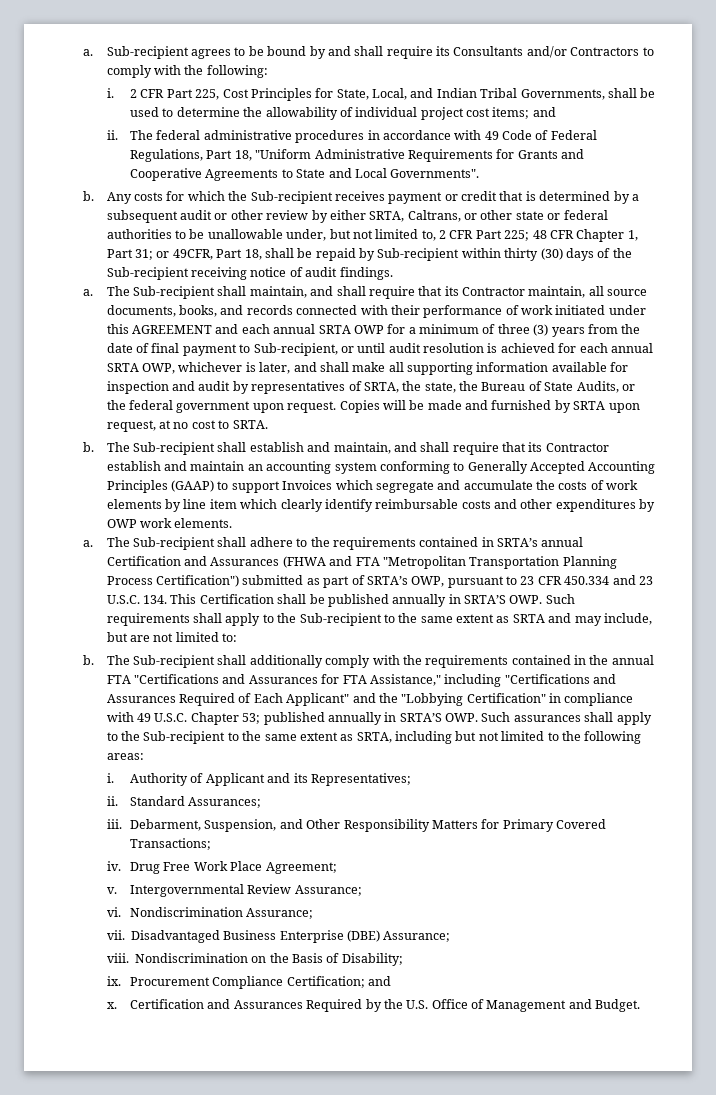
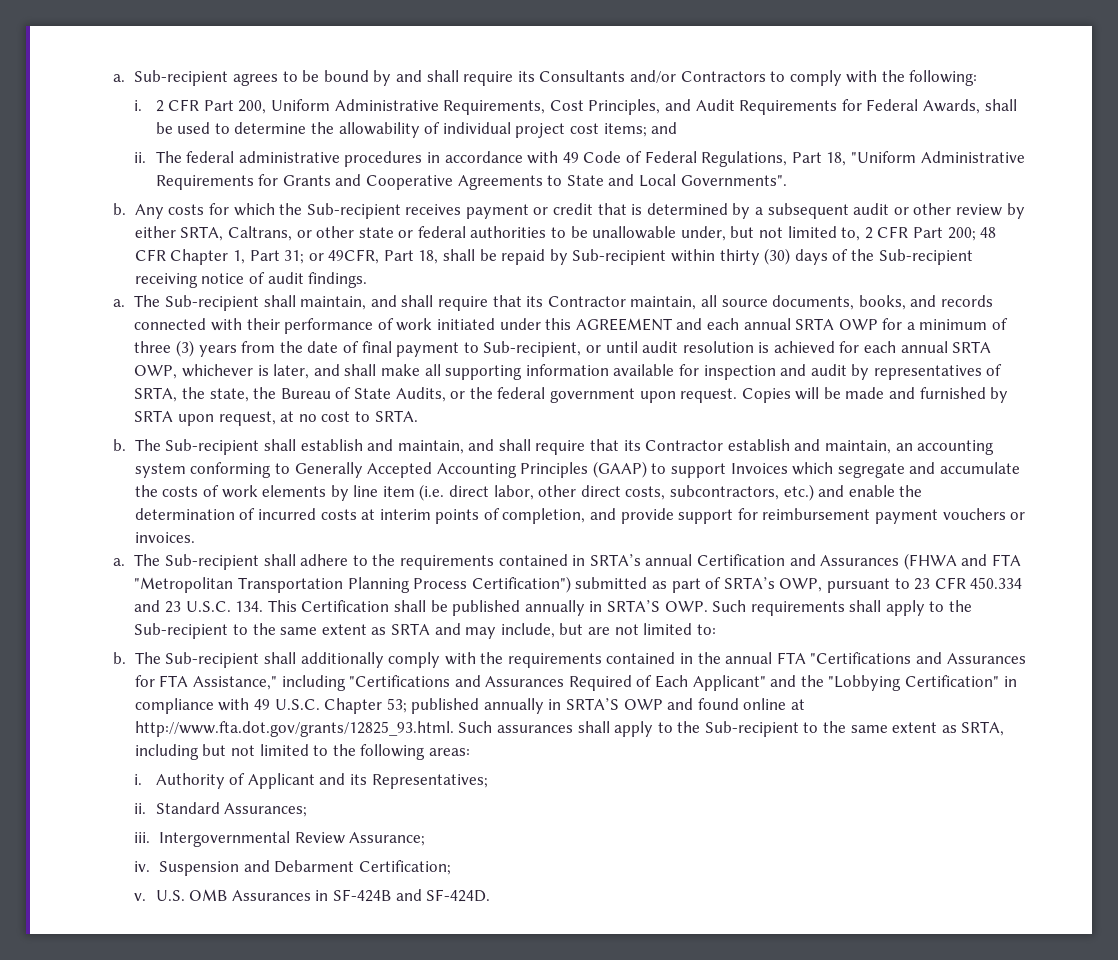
- 2 CFR Part 225, Cost Principles for State, Local, and Indian Tribal Governments, shall be used to determine the allowability of individual project cost items; and
+ 2 CFR Part 200, Uniform Administrative Requirements, Cost Principles, and Audit Requirements for Federal Awards, shall be used to determine the allowability of individual project cost items; and
- Any costs for which the Sub-recipient receives payment or credit that is determined by a subsequent audit or other review by either SRTA, Caltrans, or other state or federal authorities to be unallowable under, but not limited to, 2 CFR Part 225;
+ Any costs for which the Sub-recipient receives payment or credit that is determined by a subsequent audit or other review by either SRTA, Caltrans, or other state or federal authorities to be unallowable under, but not limited to, 2 CFR Part 200;
- The Sub-recipient shall establish and maintain, and shall require that its Contractor establish and maintain an accounting system conforming to Generally Accepted Accounting Principles (GAAP) to support Invoices which segregate and accumulate the costs of work elements by line item which clearly identify reimbursable costs and other expenditures by OWP work elements.
+ The Sub-recipient shall establish and maintain, and shall require that its Contractor establish and maintain, an accounting system conforming to Generally Accepted Accounting Principles (GAAP) to support Invoices which segregate and accumulate the costs of work elements by line item (i.e. direct labor, other direct costs, subcontractors, etc.) and enable the determination of incurred costs at interim points of completion, and provide support for reimbursement payment vouchers or invoices.
- published annually in SRTA’S OWP. Such assurances shall apply to the Sub-recipient to the same extent as SRTA, including but not limited to the following areas:
+ published annually in SRTA’S OWP and found online at http://www.fta.dot.gov/grants/12825_93.html. Such assurances shall apply to the Sub-recipient to the same extent as SRTA, including but not limited to the following areas:
- Debarment, Suspension, and Other Responsibility Matters for Primary Covered Transactions;
- iv. Drug Free Work Place Agreement;
- v. Intergovernmental Review Assurance;
- vi. Nondiscrimination Assurance;
- vii. Disadvantaged Business Enterprise (DBE) Assurance;
- viii. Nondiscrimination on the Basis of Disability;
- ix. Procurement Compliance Certification; and
- x. Certification and Assurances Required by the U.S. Office of Management and Budget.
+ Intergovernmental Review Assurance;
+ iv. Suspension and Debarment Certification;
+ v. U.S. OMB Assurances in SF-424B and SF-424D.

---

Directions:
Within the listing above, copy each line that has the string "Debarment".

Task result:
- Debarment, Suspension, and Other Responsibility Matters for Primary Covered Transactions;
+ iv. Suspension and Debarment Certification;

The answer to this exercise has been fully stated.